REQUIRED ACTION - Only the lines from the start of the entries through the line with "[33,147,74,162] Ross, ->" should be returned, each exactly as it stands, and no pictures.

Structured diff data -
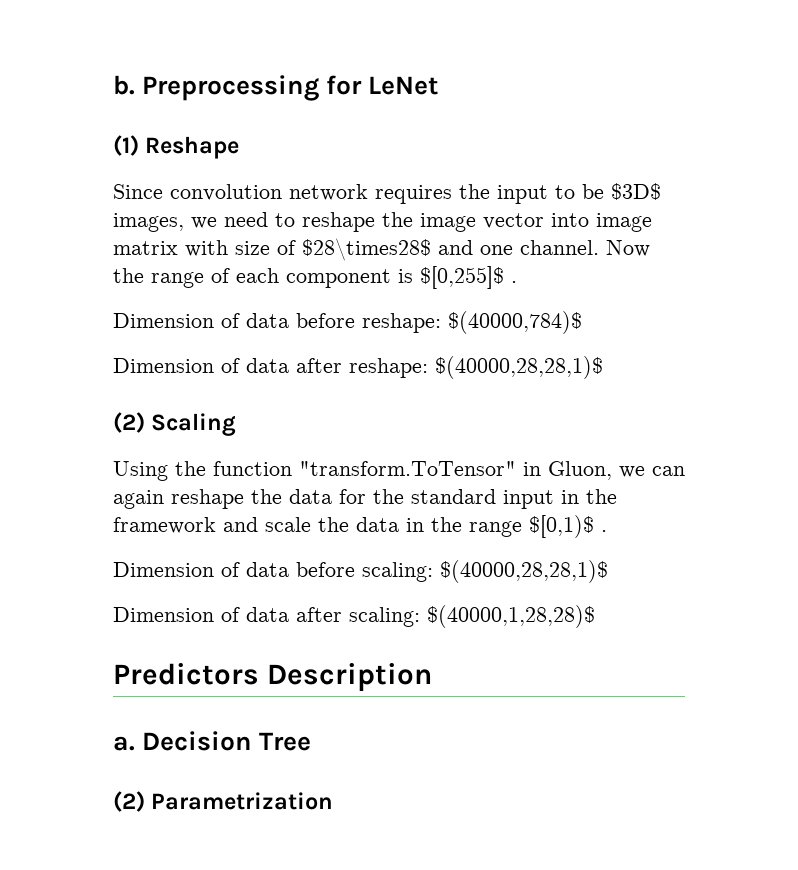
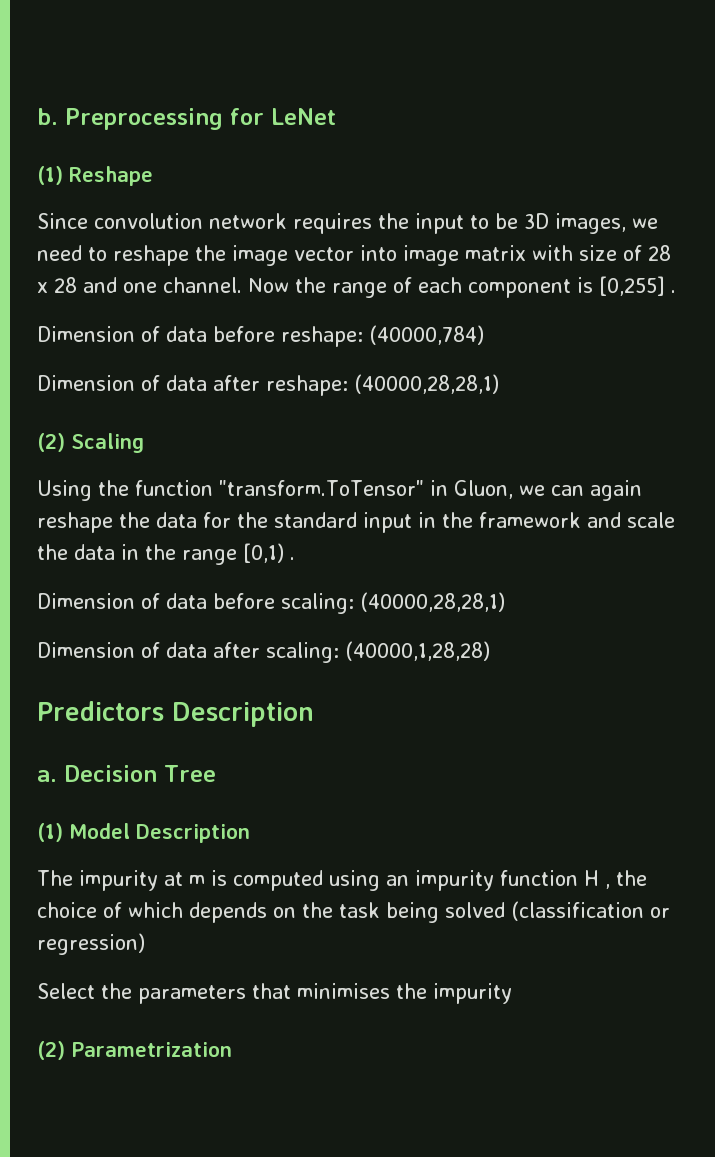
[611,183,661,200] $3D$ -> [524,213,549,229] 3D
[302,238,431,261] $28\times28$ -> [648,245,671,261] [37,277,77,293] 28 x 28
[420,266,504,289] $[0,255]$ -> [599,276,665,296] [0,255]
[448,311,582,334] $(40000,784)$ -> [369,325,484,345] (40000,784)
[435,356,603,379] $(40000,28,28,1)$ -> [354,374,499,394] (40000,28,28,1)
[529,515,594,538] $[0,1)$ -> [243,543,284,563] [0,1)
[440,560,608,583] $(40000,28,28,1)$ -> [360,592,505,612] (40000,28,28,1)
[427,605,595,628] $(40000,1,28,28)$ -> [345,641,490,661] (40000,1,28,28)
(312, 741) none -> [37,823,250,843] [37,870,647,891] [37,901,670,923] [37,933,145,955] [37,983,512,1004] // (1) Model Description // The impurity at m is computed using an impurity function H , the choice of which depends on the task being solved (classification or regression) // Select the parameters that minimises the impurity

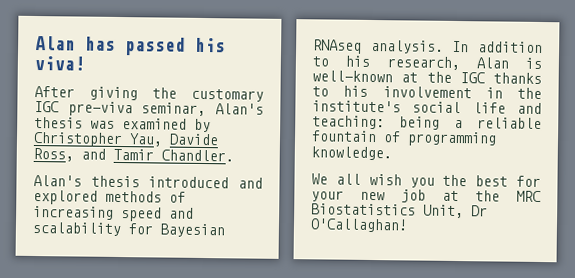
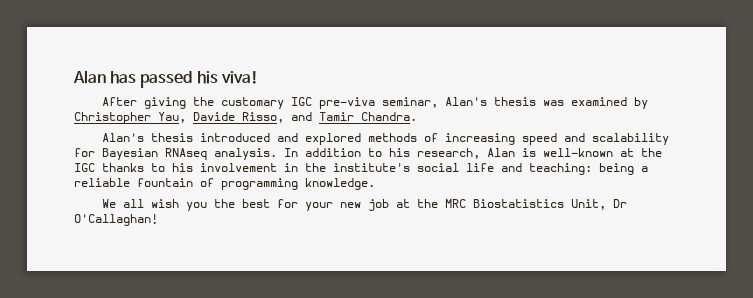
[33,147,74,162] Ross, -> [242,112,284,123] Risso,
[161,149,234,162] Chandler. -> [361,112,417,121] Chandra.

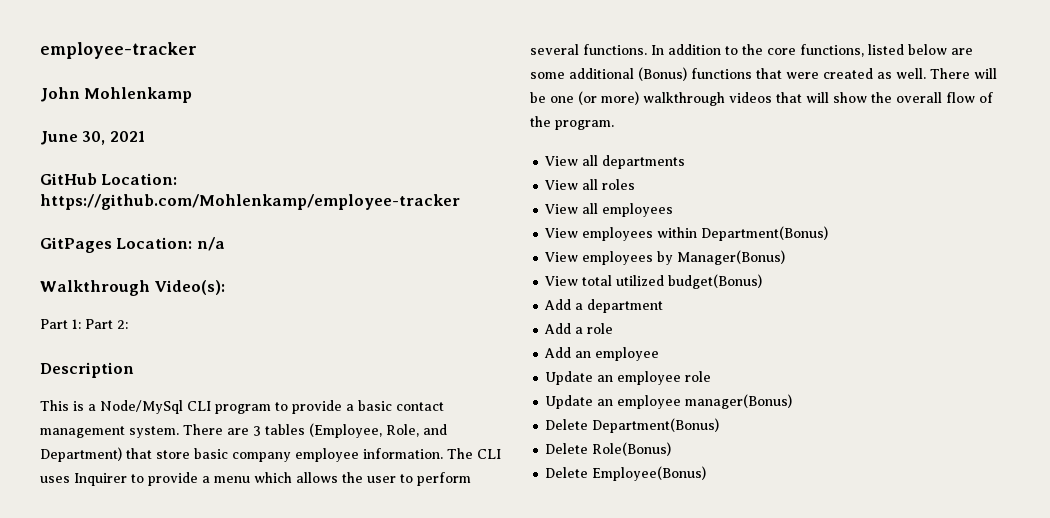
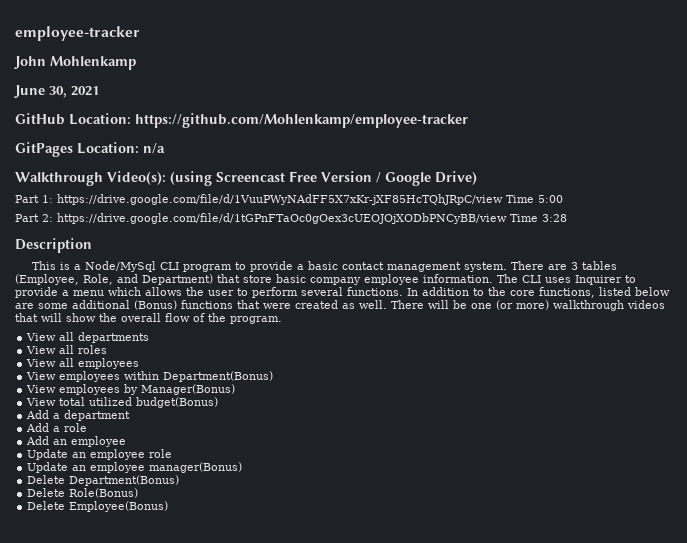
(226, 287) none -> [170,171,477,186] (using Screencast Free Version / Google Drive)
(81, 324) none -> [57,194,563,205] https://drive.google.com/file/d/1VuuPWyNAdFF5X7xKr-jXF85HcTQhJRpC/view Time 5:00 //
(128, 324) none -> [57,213,567,224] https://drive.google.com/file/d/1tGPnFTaOc0gOex3cUEOJOjXODbPNCyBB/view Time 3:28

REPLY TO THE EXERCISE -
[611,183,661,200] $3D$ -> [524,213,549,229] 3D
[302,238,431,261] $28\times28$ -> [648,245,671,261] [37,277,77,293] 28 x 28
[420,266,504,289] $[0,255]$ -> [599,276,665,296] [0,255]
[448,311,582,334] $(40000,784)$ -> [369,325,484,345] (40000,784)
[435,356,603,379] $(40000,28,28,1)$ -> [354,374,499,394] (40000,28,28,1)
[529,515,594,538] $[0,1)$ -> [243,543,284,563] [0,1)
[440,560,608,583] $(40000,28,28,1)$ -> [360,592,505,612] (40000,28,28,1)
[427,605,595,628] $(40000,1,28,28)$ -> [345,641,490,661] (40000,1,28,28)
(312, 741) none -> [37,823,250,843] [37,870,647,891] [37,901,670,923] [37,933,145,955] [37,983,512,1004] // (1) Model Description // The impurity at m is computed using an impurity function H , the choice of which depends on the task being solved (classification or regression) // Select the parameters that minimises the impurity

[33,147,74,162] Ross, -> [242,112,284,123] Risso,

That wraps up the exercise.